Change detection outputs
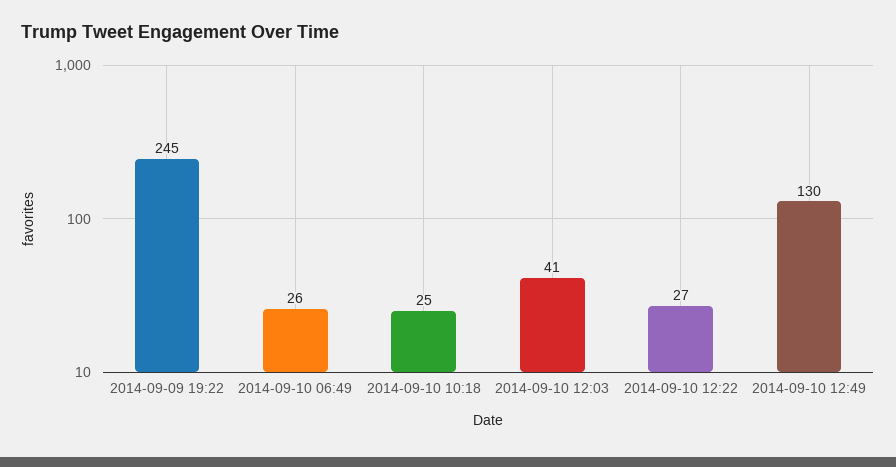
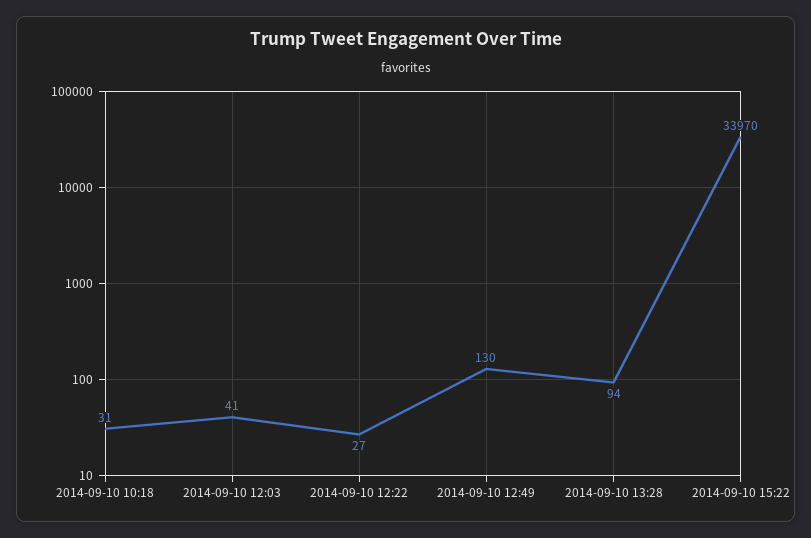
2014-09-09 19:22: 245 -> none
2014-09-10 06:49: 26 -> none
2014-09-10 10:18: 25 -> 31
2014-09-10 13:28: none -> 94
2014-09-10 15:22: none -> 33970

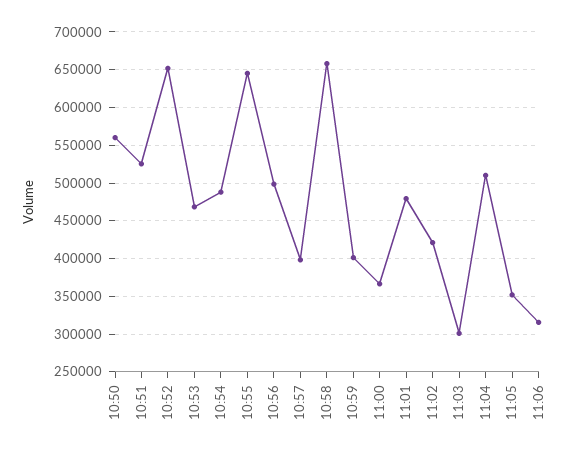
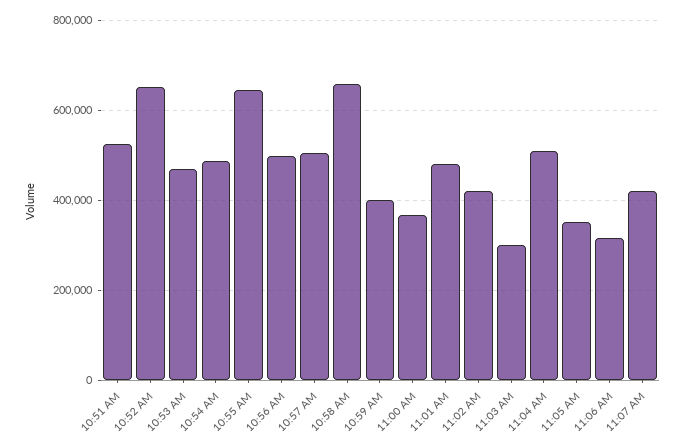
10:50: 560000 -> none
10:57: 400000 -> 500000
11:07 AM: none -> 420000

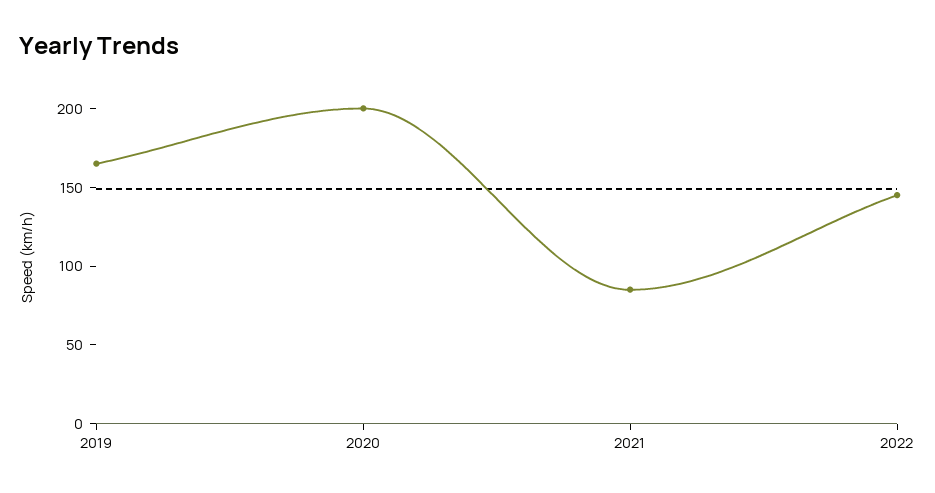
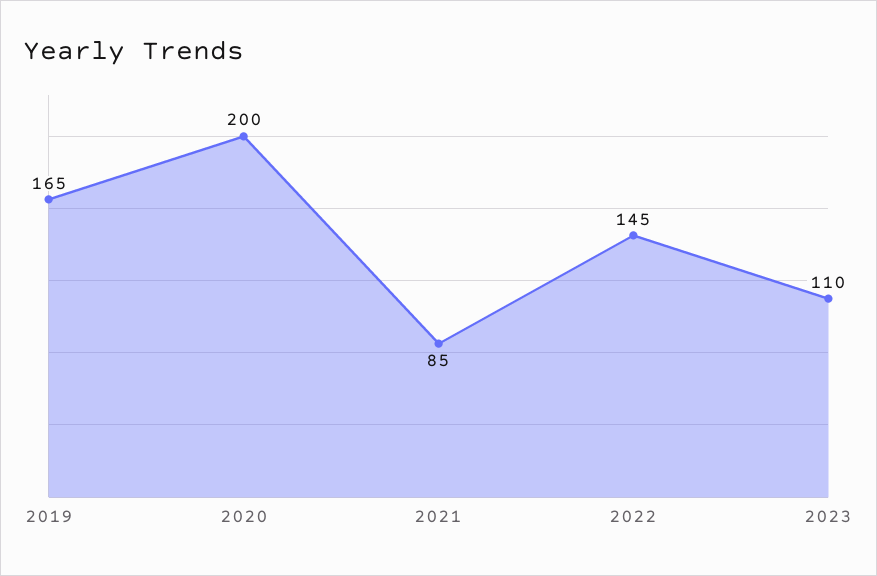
2023: none -> 110

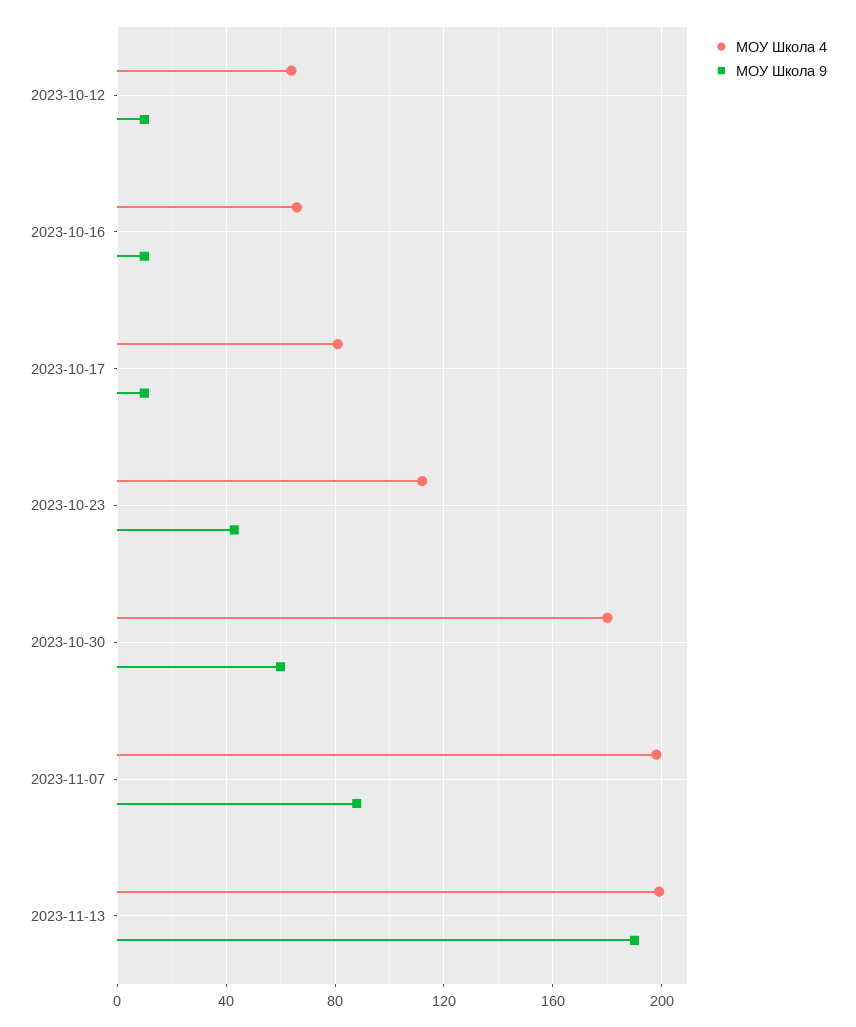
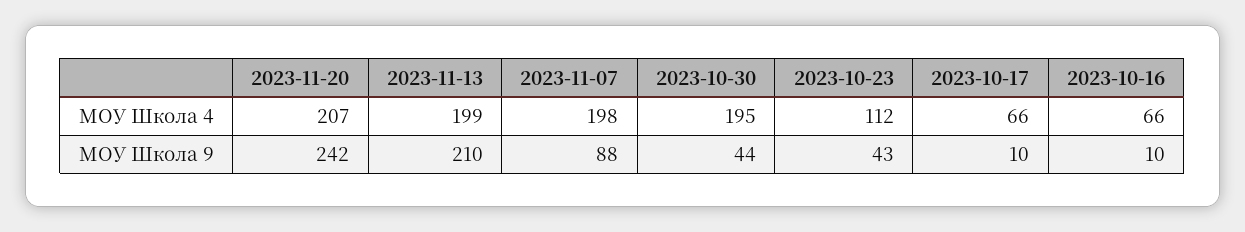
МОУ Школа 4, 2023-10-12: 65 -> none
МОУ Школа 9, 2023-10-12: 10 -> none
МОУ Школа 4, 2023-10-17: 80 -> 66
МОУ Школа 4, 2023-10-30: 180 -> 195
МОУ Школа 9, 2023-10-30: 60 -> 44
МОУ Школа 9, 2023-11-13: 190 -> 210
МОУ Школа 4, 2023-11-20: none -> 207
МОУ Школа 9, 2023-11-20: none -> 242

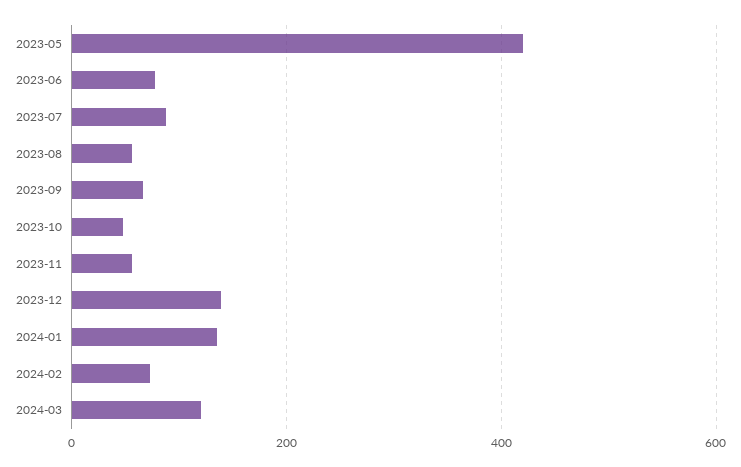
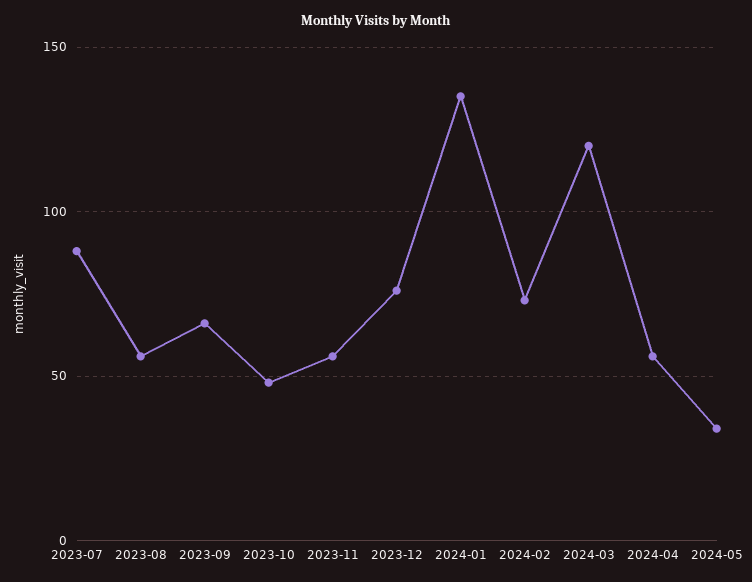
2023-05: 420 -> none
2023-06: 80 -> none
2023-12: 140 -> 75
2024-04: none -> 55
2024-05: none -> 35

*What you have to do*: Across the data, count every line where the string "Школа" turns up, then write only that count.

*Reply to the task*: 8